(Iowa News Service) – Researchers at Iowa State University are taking the next step in genetic medicine by targeting diseases in a person’s R-N-A. Most drugs target proteins to interrupt the disease process. Iowa State University researcher Walter Moss says they’ve moved beyond targeting proteins and are taking aim at disease on a smaller level – focusing on ribonucleaic acid, or R-N-A. This will allow scientists to create ‘personalized disease attackers’ that Moss says fit perfectly into ‘pockets’ in a patient’s cells.

“So, there’s the different pockets on a protein drug target. You’d be able to get that drug into that pocket, either to interfere with the protein function or the protein interaction in some way. And the same idea would be with RNA.”

Moss says the R-N-A approach could be used to target cancer and genetic diseases, but adds years of testing remain before the technology will be ready for the commercial market. Moss says 90-percent of the body’s genome is turned into R-N-A as opposed to just 10-percent that becomes protein. He explains that dramatic ratio presents scientists with new opportunities.
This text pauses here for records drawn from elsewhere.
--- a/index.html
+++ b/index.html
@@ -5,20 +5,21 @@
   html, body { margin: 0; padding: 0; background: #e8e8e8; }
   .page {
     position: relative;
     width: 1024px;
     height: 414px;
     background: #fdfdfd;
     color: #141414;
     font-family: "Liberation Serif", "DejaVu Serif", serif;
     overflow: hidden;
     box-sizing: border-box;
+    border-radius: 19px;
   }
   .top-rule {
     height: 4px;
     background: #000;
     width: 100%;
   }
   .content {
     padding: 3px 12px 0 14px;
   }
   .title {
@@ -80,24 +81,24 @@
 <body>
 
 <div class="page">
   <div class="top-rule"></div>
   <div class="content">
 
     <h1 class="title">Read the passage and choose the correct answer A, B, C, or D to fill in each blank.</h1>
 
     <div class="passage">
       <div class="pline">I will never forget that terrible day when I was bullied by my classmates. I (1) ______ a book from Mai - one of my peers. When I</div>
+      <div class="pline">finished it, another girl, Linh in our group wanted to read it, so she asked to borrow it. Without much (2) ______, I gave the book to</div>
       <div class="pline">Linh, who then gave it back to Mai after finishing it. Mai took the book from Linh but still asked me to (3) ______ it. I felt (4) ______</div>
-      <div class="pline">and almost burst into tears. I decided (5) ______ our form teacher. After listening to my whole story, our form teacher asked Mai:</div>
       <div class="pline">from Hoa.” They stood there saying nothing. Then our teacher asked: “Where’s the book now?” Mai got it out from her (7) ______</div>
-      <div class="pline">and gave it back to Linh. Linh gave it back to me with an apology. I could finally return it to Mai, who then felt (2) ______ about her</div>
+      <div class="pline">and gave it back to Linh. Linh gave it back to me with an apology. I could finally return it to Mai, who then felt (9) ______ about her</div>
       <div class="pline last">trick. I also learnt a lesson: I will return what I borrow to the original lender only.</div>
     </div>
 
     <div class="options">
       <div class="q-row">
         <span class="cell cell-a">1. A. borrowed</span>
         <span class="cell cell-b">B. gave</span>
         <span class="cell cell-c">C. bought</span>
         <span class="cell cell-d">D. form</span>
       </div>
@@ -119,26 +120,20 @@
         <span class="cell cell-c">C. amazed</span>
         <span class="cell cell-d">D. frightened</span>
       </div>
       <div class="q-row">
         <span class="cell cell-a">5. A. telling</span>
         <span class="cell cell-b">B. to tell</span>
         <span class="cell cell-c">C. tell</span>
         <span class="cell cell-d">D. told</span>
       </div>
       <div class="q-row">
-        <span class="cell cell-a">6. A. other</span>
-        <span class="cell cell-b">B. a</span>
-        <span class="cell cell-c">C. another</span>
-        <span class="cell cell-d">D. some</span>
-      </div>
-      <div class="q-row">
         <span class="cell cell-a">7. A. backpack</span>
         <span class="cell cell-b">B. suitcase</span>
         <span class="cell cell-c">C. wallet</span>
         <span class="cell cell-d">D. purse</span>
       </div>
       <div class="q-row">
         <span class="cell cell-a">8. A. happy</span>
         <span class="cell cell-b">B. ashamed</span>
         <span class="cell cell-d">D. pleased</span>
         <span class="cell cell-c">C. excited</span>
“It opens up whole new avenues of targeting diseases that aren’t currently possible at the protein level. Because now you can start to treat RNA-related diseases, or diseases where there is no good protein drug target. ” Moss says COVID vaccines harnessed the power of what’s known as “messenger R-N-A,” which caused a spike in interest in using R-N-A science more broadly to treat other diseases.